▸ **EXTRACTED ENTRIES**
********************

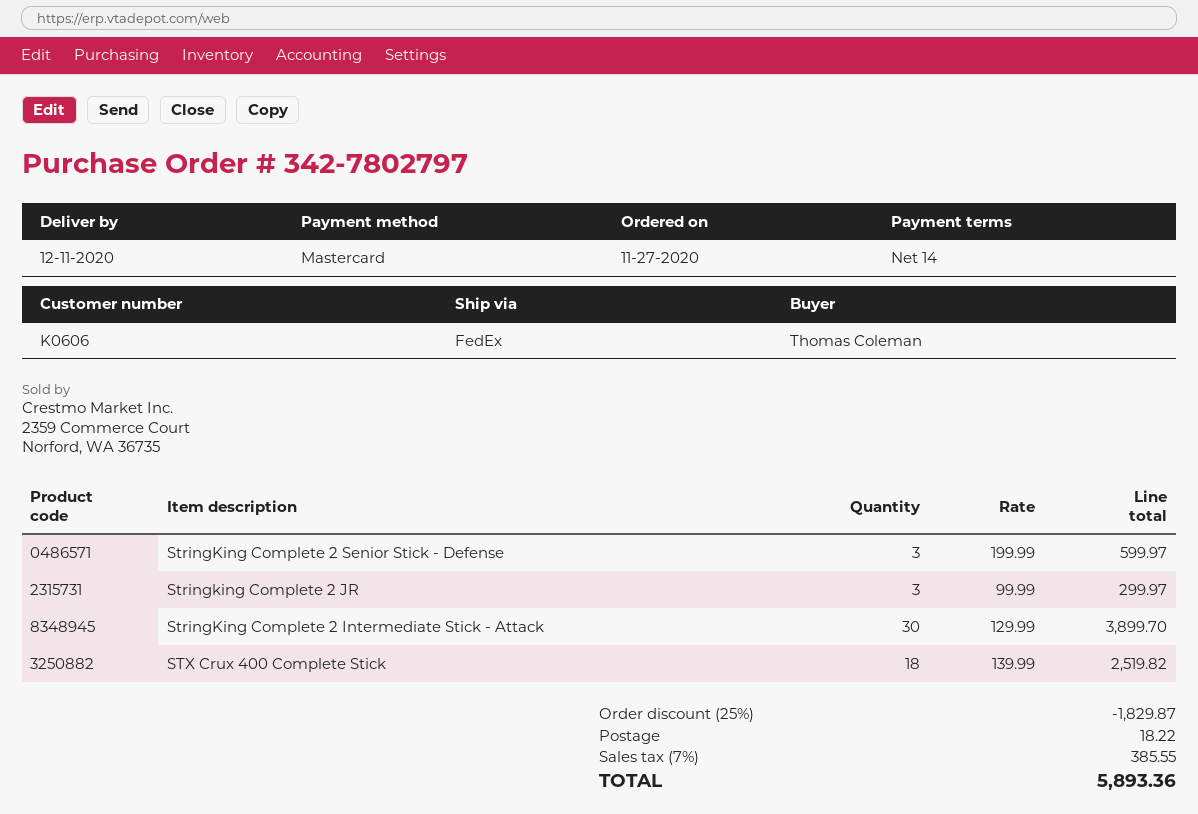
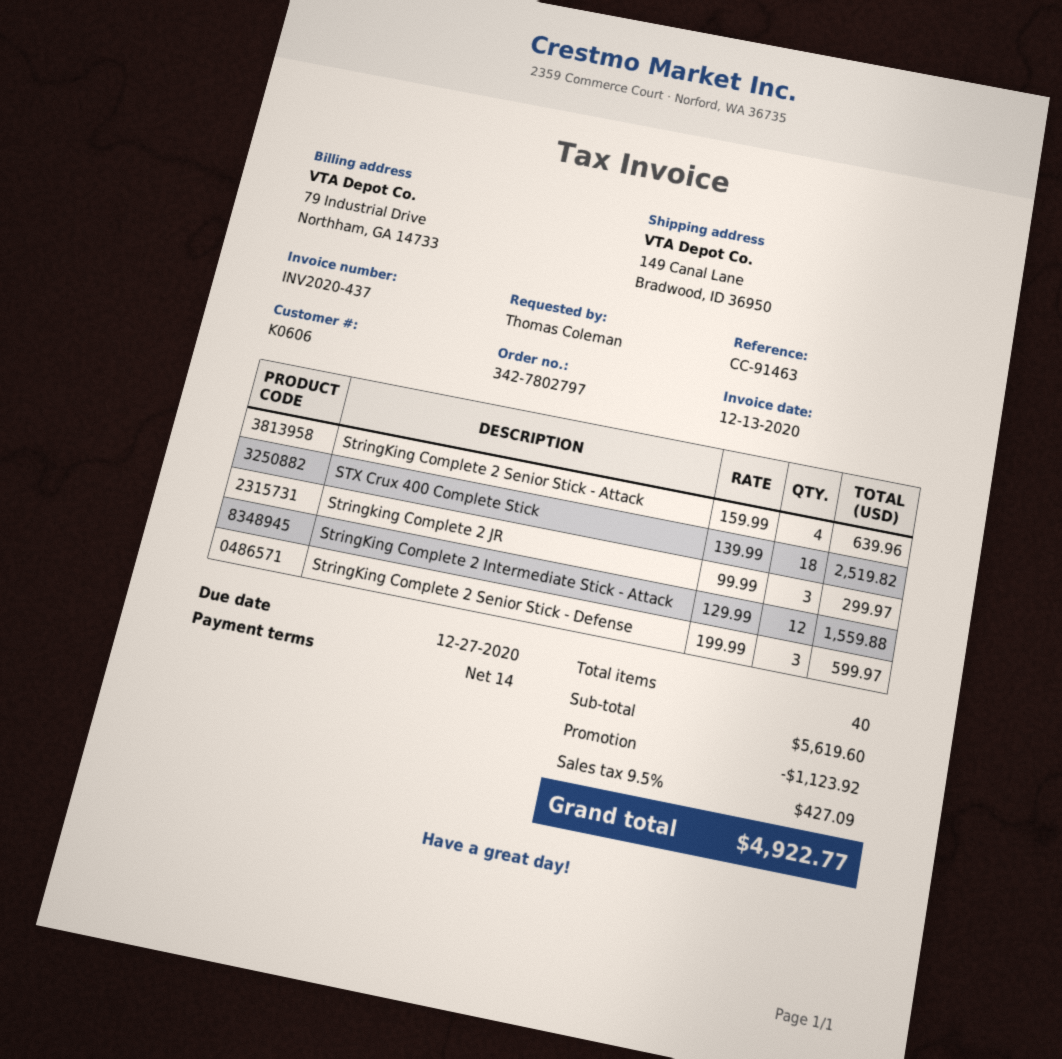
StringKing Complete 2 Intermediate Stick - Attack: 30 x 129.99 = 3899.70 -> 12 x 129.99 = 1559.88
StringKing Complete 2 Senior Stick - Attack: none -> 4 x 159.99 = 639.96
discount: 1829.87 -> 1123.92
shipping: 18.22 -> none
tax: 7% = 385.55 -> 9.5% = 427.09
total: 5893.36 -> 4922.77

********************

▸ **EXERCISE DIRECTIONS**
Say how many lines of the listing above contain "none", with no other words.

▸ **WRITTEN RESPONSE**
2